▶ _What you are asked to do_
Go through the entries below. Copy each line in which "margin" appears.

▶ _Task material_
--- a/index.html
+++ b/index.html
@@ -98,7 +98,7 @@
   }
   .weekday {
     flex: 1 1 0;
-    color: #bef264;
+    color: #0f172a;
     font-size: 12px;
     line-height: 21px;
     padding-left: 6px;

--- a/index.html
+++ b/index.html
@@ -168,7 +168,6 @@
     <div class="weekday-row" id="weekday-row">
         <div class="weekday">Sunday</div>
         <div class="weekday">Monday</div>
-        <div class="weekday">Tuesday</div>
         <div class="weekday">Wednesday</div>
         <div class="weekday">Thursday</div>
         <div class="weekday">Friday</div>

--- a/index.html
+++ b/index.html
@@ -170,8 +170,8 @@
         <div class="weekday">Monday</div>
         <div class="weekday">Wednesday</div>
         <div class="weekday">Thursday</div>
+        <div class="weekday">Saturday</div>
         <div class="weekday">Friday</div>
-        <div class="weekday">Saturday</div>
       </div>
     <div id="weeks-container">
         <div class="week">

==

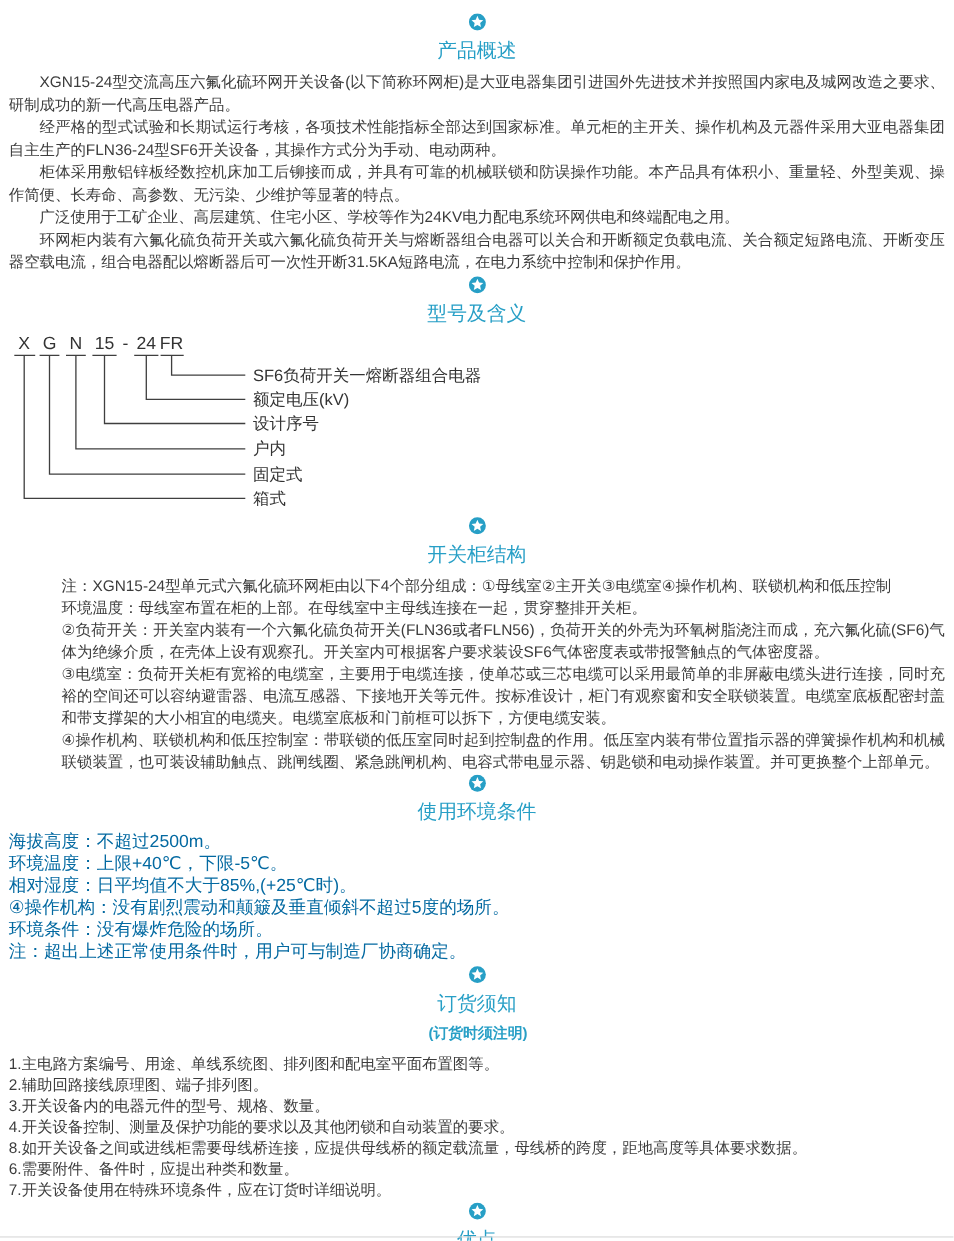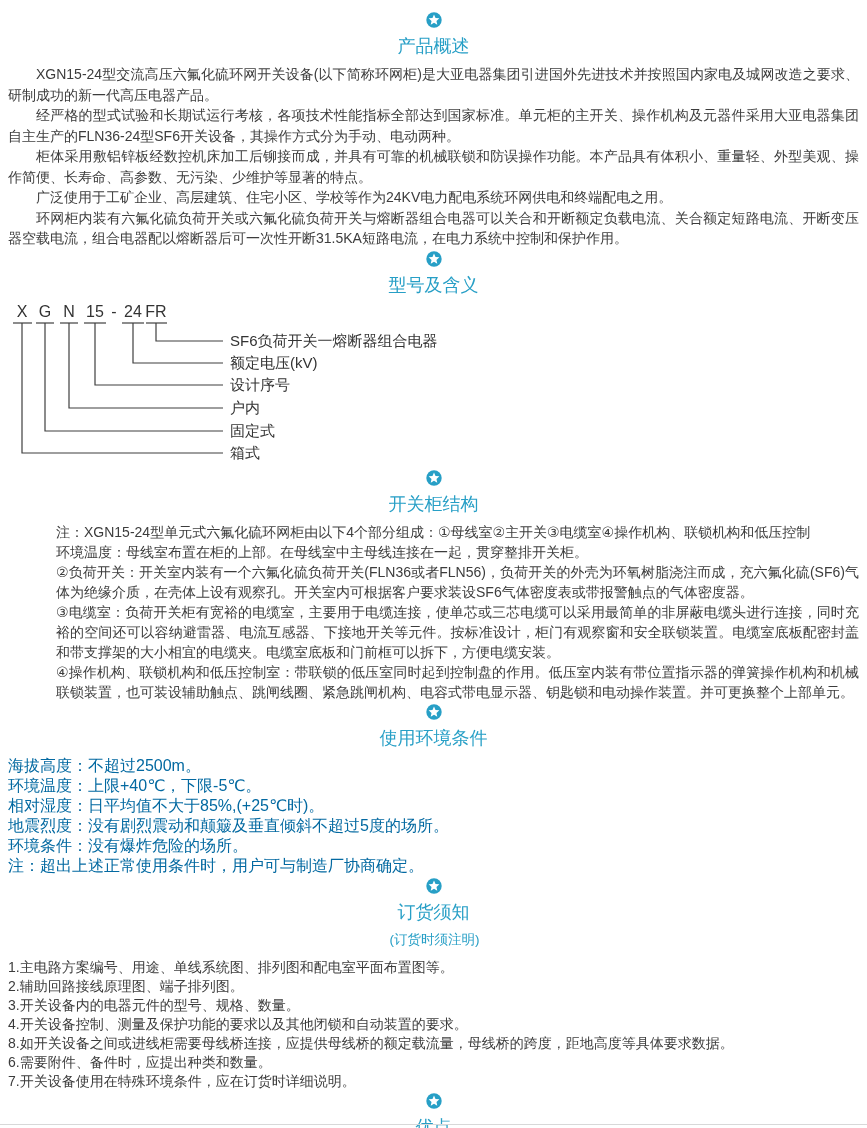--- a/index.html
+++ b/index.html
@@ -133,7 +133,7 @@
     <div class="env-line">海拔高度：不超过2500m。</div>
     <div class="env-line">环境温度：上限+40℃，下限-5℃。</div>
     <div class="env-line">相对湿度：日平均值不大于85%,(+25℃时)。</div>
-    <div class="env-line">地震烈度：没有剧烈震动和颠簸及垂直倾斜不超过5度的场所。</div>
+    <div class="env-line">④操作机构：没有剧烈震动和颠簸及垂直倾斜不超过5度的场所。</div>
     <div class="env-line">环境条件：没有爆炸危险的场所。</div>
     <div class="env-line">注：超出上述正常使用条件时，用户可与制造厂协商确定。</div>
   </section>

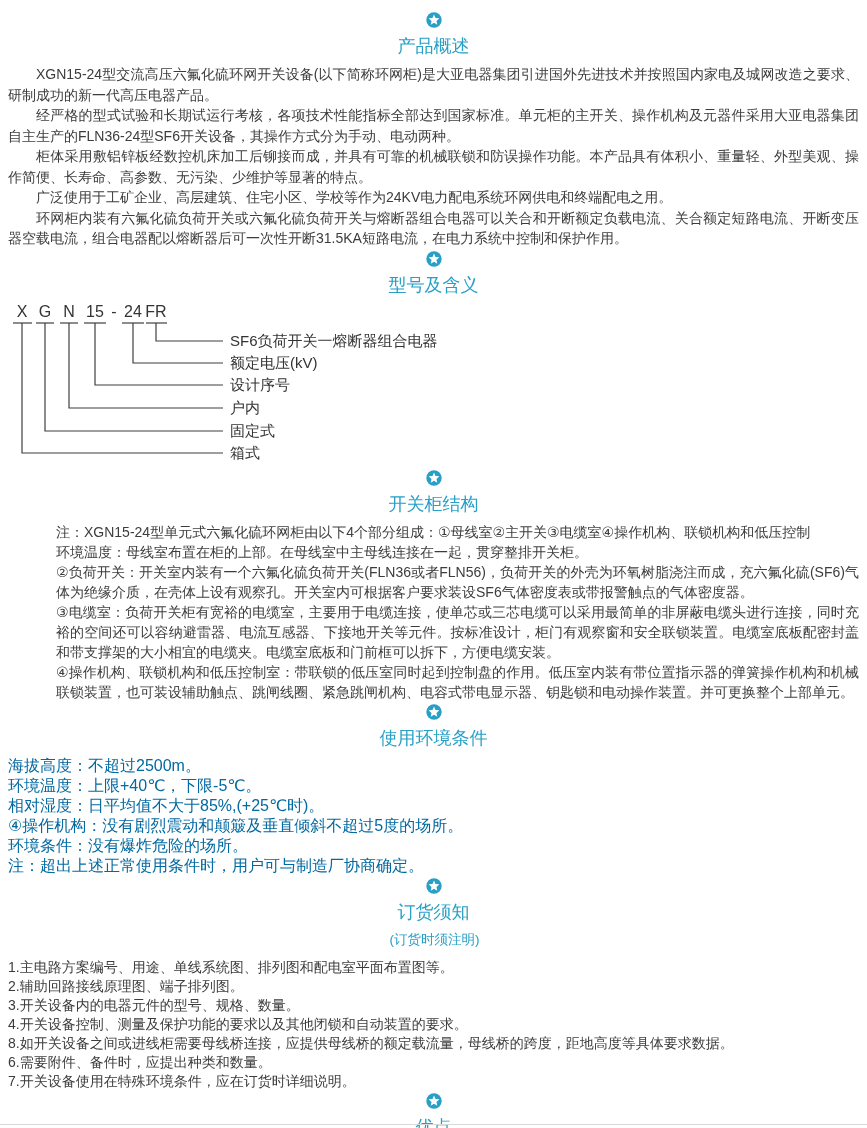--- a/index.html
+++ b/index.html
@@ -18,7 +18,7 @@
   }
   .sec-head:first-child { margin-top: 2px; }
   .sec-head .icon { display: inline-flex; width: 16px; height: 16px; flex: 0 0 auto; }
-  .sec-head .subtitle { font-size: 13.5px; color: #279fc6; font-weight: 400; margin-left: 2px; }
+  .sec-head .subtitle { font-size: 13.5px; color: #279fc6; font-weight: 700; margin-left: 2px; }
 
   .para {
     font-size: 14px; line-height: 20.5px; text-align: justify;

▶ _Response_
   .sec-head:first-child { margin-top: 2px; }
-  .sec-head .subtitle { font-size: 13.5px; color: #279fc6; font-weight: 400; margin-left: 2px; }
+  .sec-head .subtitle { font-size: 13.5px; color: #279fc6; font-weight: 700; margin-left: 2px; }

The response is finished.